Government and Industry Validation

Further bolstering STRM.BIO's position is the recent $8.4 million contract from ARPA-H. Established to fund high-risk, high-reward biomedical research, an ARPA-H award is one of the most significant external endorsements a biotech company can receive. The funding comes from the agency's "Engineering of Immune Cells Inside the Body (EMBODY)" program, which aims to develop technologies that can program a patient's own cells to fight disease.

This award places STRM.BIO's technology at the center of a national health priority to create more accessible and adaptable genetic medicines. As the prime awardee, STRM.BIO will lead a collaboration with key partners, including Ginkgo Bioworks, to accelerate the development of its in vivo CAR-T therapeutic pipeline. The ARPA-H contract, combined with the new private financing, provides a powerful one-two punch of validation from both the market and the scientific establishment.

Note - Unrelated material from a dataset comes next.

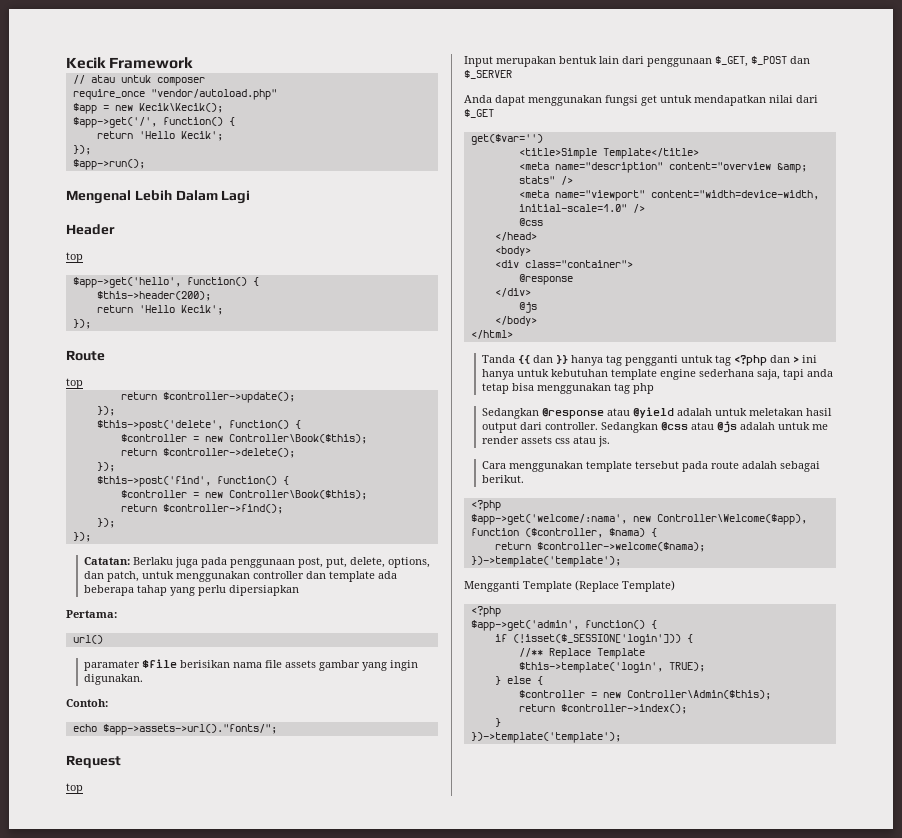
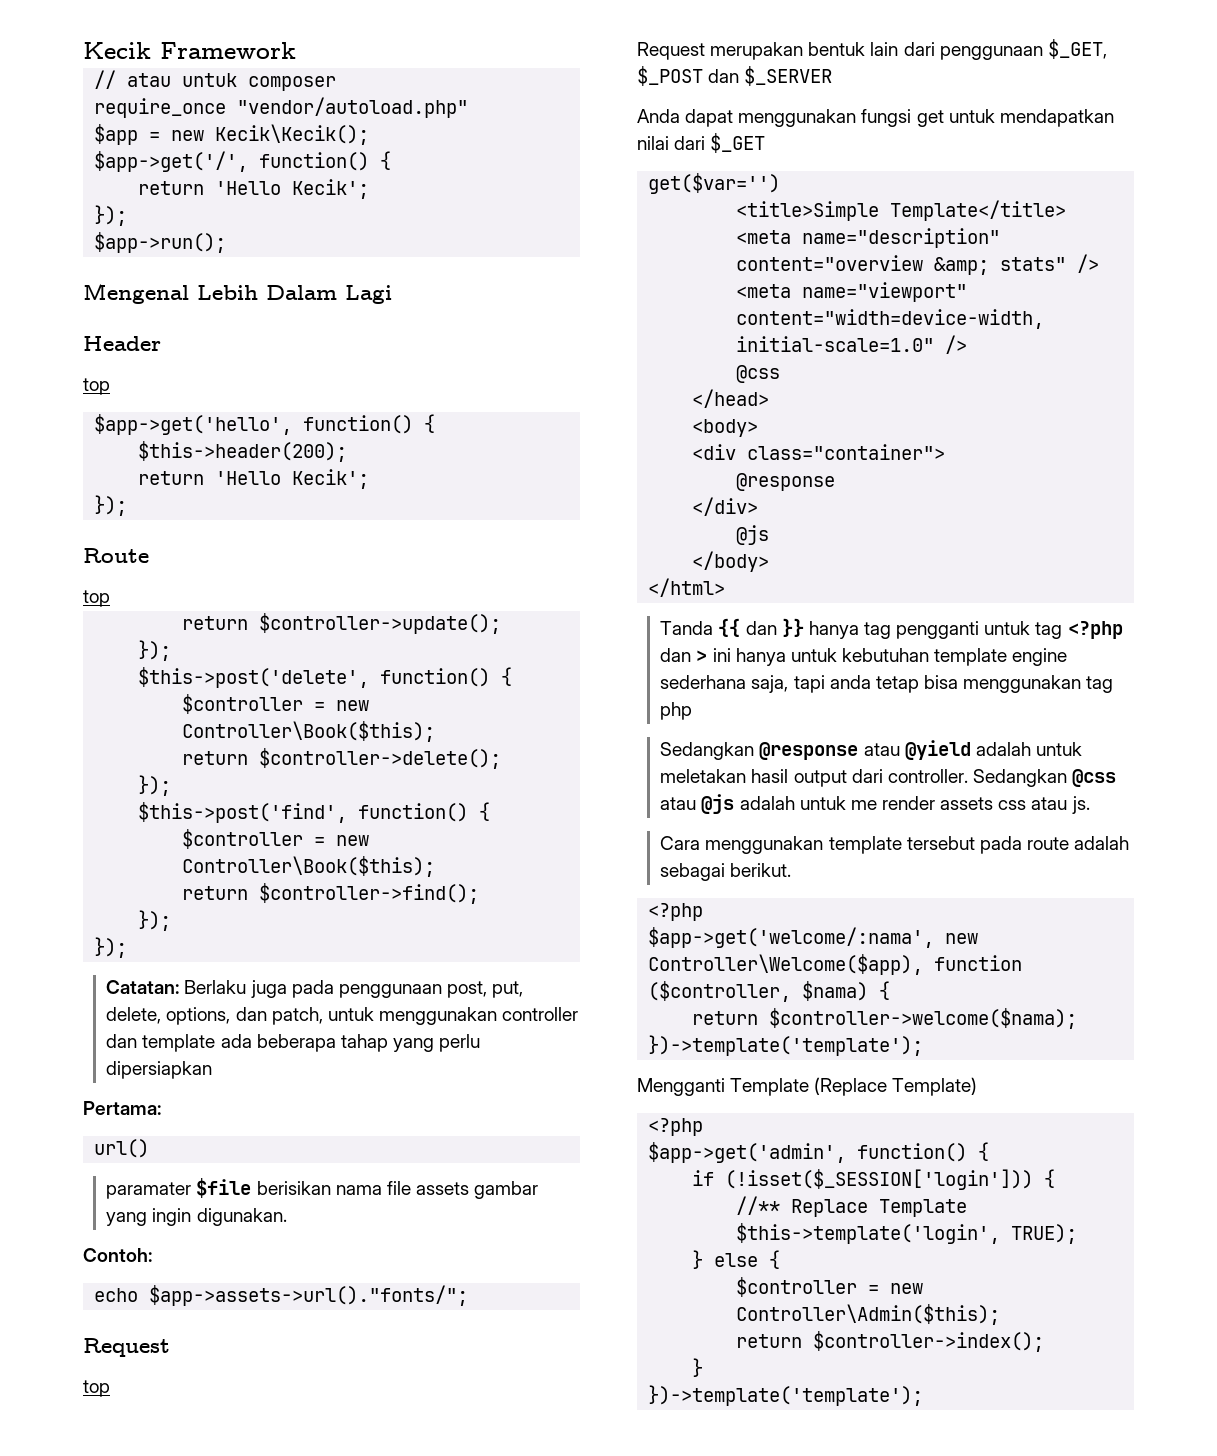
[464,56,493,67] Input -> [637,42,705,60] Request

With this robust financial and strategic support, STRM.BIO is poised to accelerate its platform validation and move its lead programs toward the clinic. The proceeds from the financing will be instrumental in reaching key developmental milestones and supporting a future Series A funding round, moving this promising technology one step closer to potentially transforming the lives of patients with rare and serious diseases.